Now, once we have done this, we have eliminated the downstream queue totally (except for short bursts), and gain the ability to manage the upstream queue with all the power Linux offers.

Let interactive traffic skip the queue

What remains to be done is to make sure interactive traffic jumps to the front of the upstream queue. To make sure that uploads dont hurt downloads, we also move ACK packets to the front of the queue. This is what normally causes the huge slowdown observed when generating bulk traffic both ways. The ACKnowledgements for downstream traffic must compete with upstream traffic, and get delayed in the process.

We also move other small packets to the front of the queue - this helps operating systems which do not set TOS bits, like everything from Microsoft.

Allow the user to specify low priority traffic (new in 1.1!)

Sometimes you may notice low priority OUTGOING traffic slowing down important traffic. In that case, the following options may help you:

NOPRIOHOSTSRC
Set this to hosts or netmasks in your network that should have low priority

NOPRIOHOSTDST
Set this to hosts or netmasks on the internet that should have low priority

NOPRIOPORTSRC
Set this to source ports that should have low priority. If you have an unimportant webserver on your traffic, set this to 80

NOPRIOPORTDST
Set this to destination ports that should have low priority.

See the start of wshaper and wshaper.htb

Results

If we do all this we get the following measurements using an excellent ADSL connection from xs4all in the Netherlands:

Baseline latency:
round-trip min/avg/max = 14.4/17.1/21.7 ms

Without traffic conditioner, while downloading:
round-trip min/avg/max = 560.9/573.6/586.4 ms

Without traffic conditioner, while uploading:
round-trip min/avg/max = 2041.4/2332.1/2427.6 ms

With conditioner, during 220kbit/s upload:
round-trip min/avg/max = 15.7/51.8/79.9 ms

With conditioner, during 850kbit/s download:
round-trip min/avg/max = 20.4/46.9/74.0 ms

When uploading, downloads proceed at ~80% of the available speed. Uploads at around 90%. Latency then jumps to 850 ms, still figuring out why.

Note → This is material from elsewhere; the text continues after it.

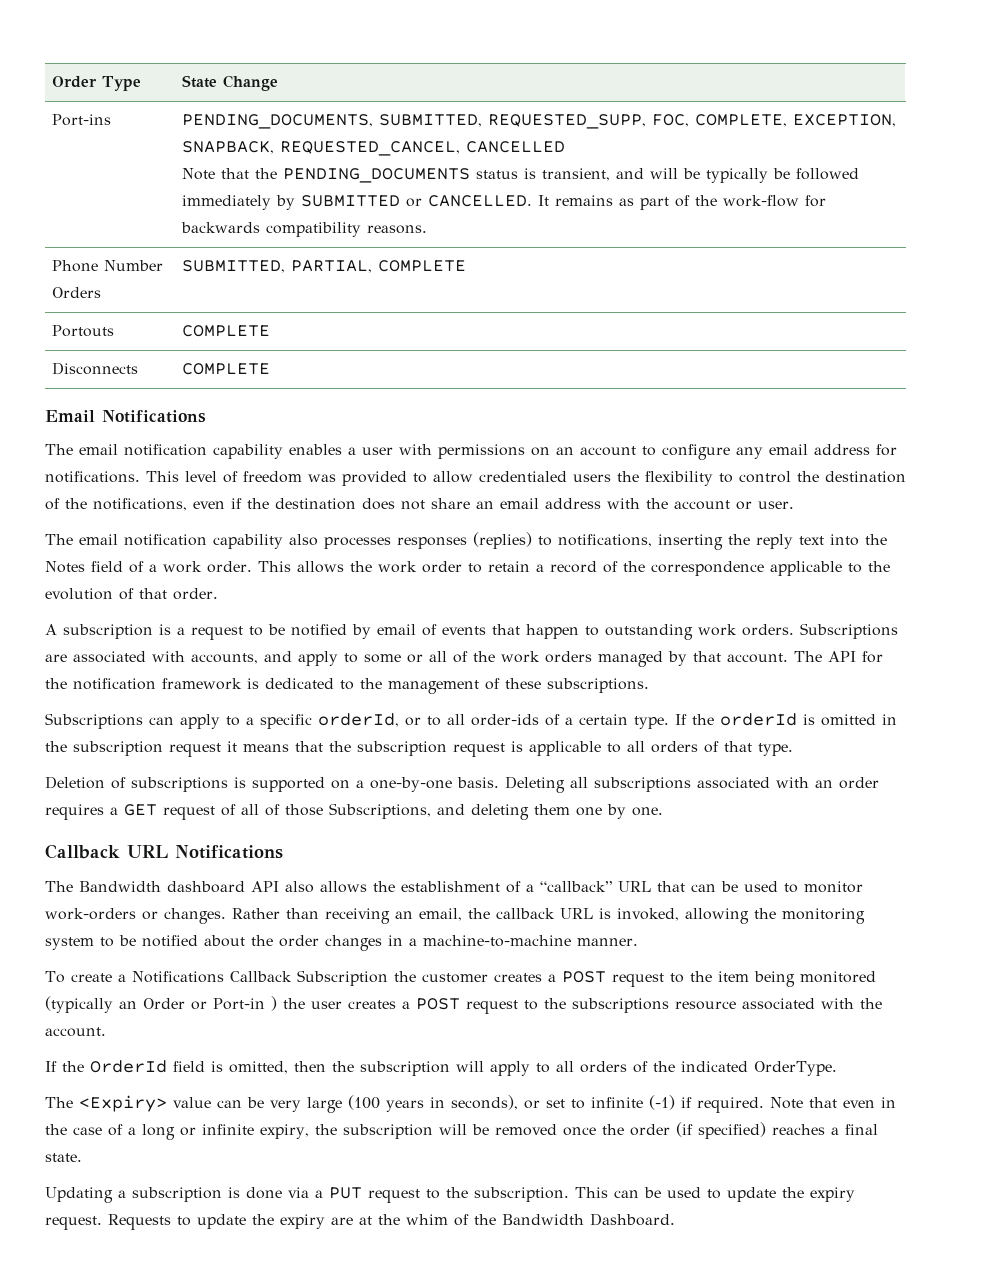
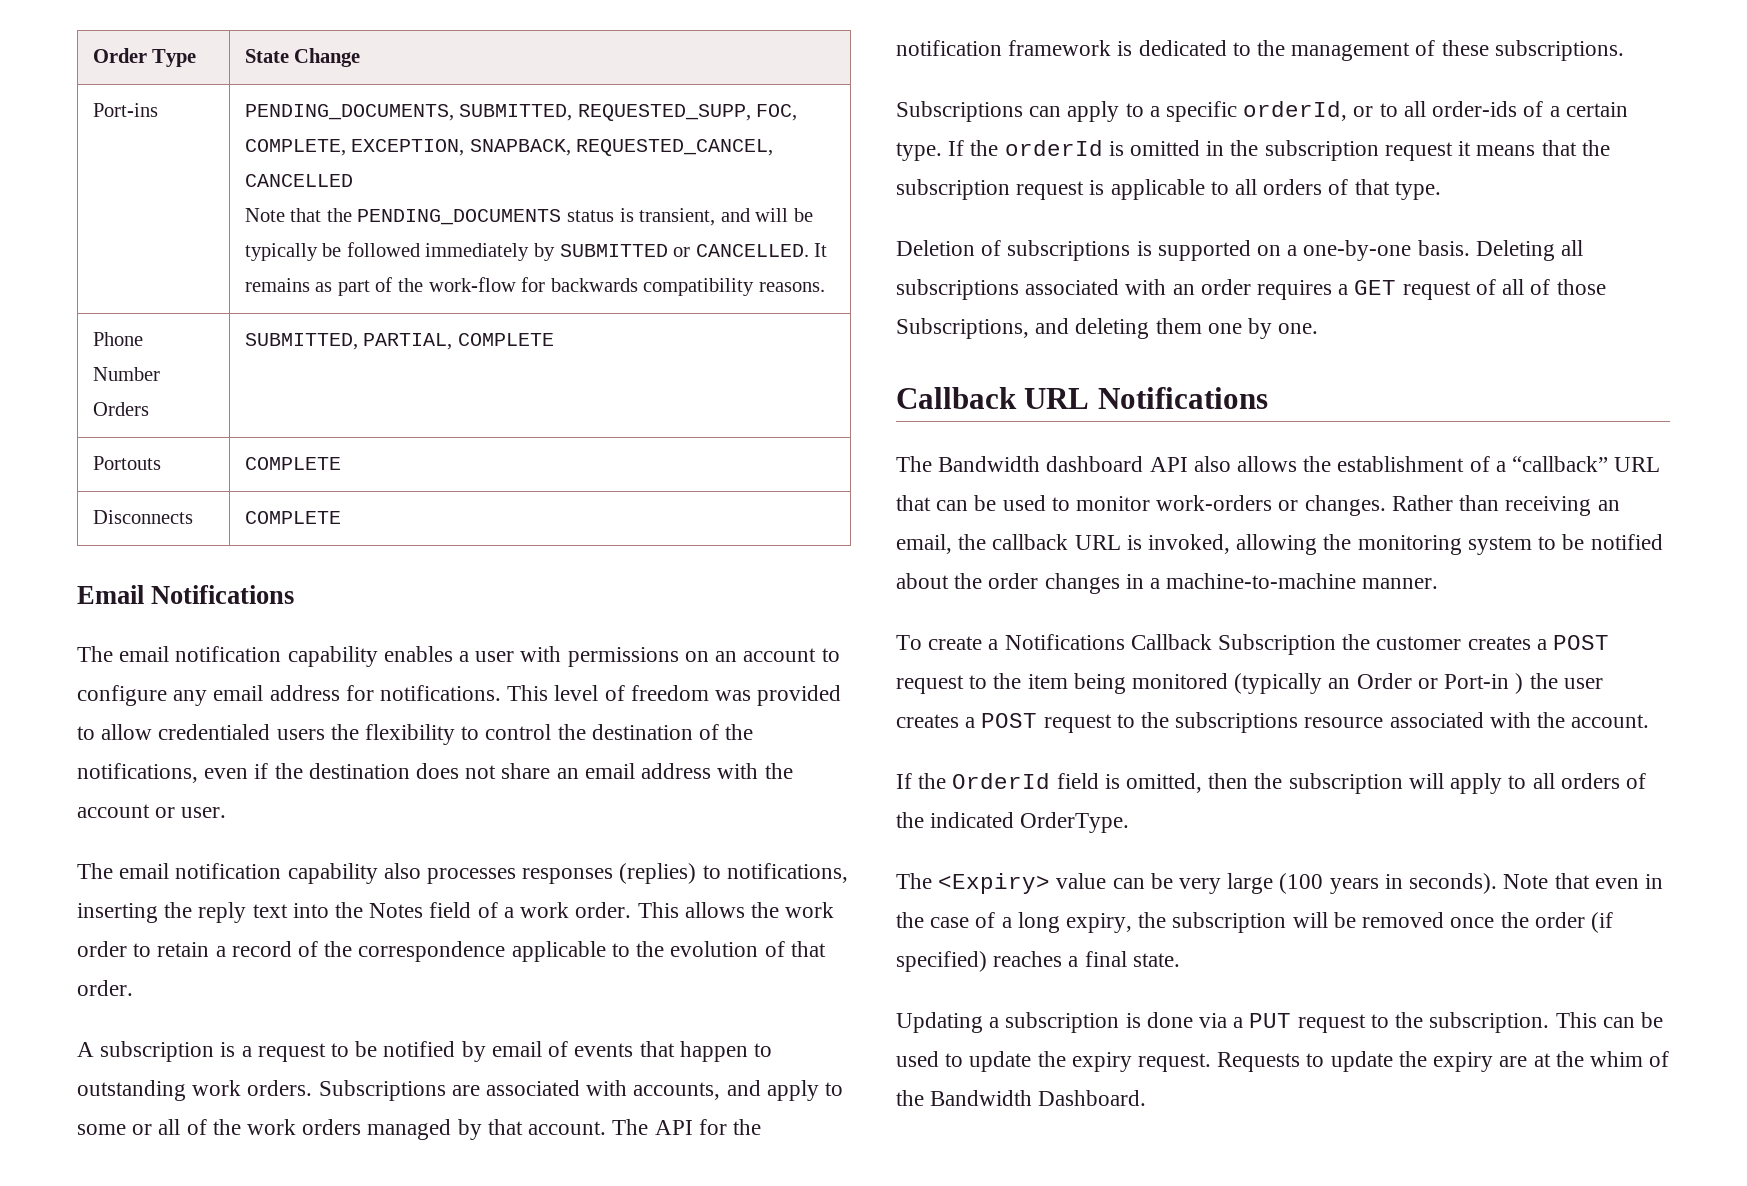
[451,1095,764,1113] seconds), or set to infinite (-1) if required. -> [1409,873,1498,894] seconds).
[180,1124,254,1136] or infinite -> (1060, 922) none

What you can expect from this script depends a lot on your actual uplink speed. When uploading at full speed, there will always be a single packet ahead of your keystroke. That is the lower limit to the latency you can achieve - divide your MTU by your upstream speed to calculate. Typical values will be somewhat higher than that. Lower your MTU for better effects!

A small table:

Uplink speed | Expected latency due to upload
--------------------------------------------------
32 | 234ms
64 | 117ms
128 | 58ms
256 | 29ms

So to calculate your effective latency, take a baseline measurement (ping on an unloaded link), and look up the number in the table, and add it. That is about the best you can expect. This number comes from a calculation that assumes that your upstream keystroke will have at most half a full sized packet ahead of it.

This boils down to:

mtu * 0.5 * 10
-------------- + baseline_latency
kbit

The factor 10 is not quite correct but works well in practice.

Your kernel

If you run a recent distribution, everything should be ok. You need 2.4 with QoS options turned on.

If you compile your own kernel, it must have some options enabled. Most notably, in the Networking Options menu, QoS and/or Fair Queueing, turn at least CBQ, PRIO, SFQ, Ingress, Traffic Policing, QoS support, Rate Estimator, QoS classifier, U32 classifier, fwmark classifier.

In practice, I (and most distributions) just turn on everything.

The scripts

The script comes in two versions, one which works on standard kernels and is implemented using CBQ. The other one uses the excellent HTB qdisc which is not in the default kernel. The CBQ version is more tested than the HTB one!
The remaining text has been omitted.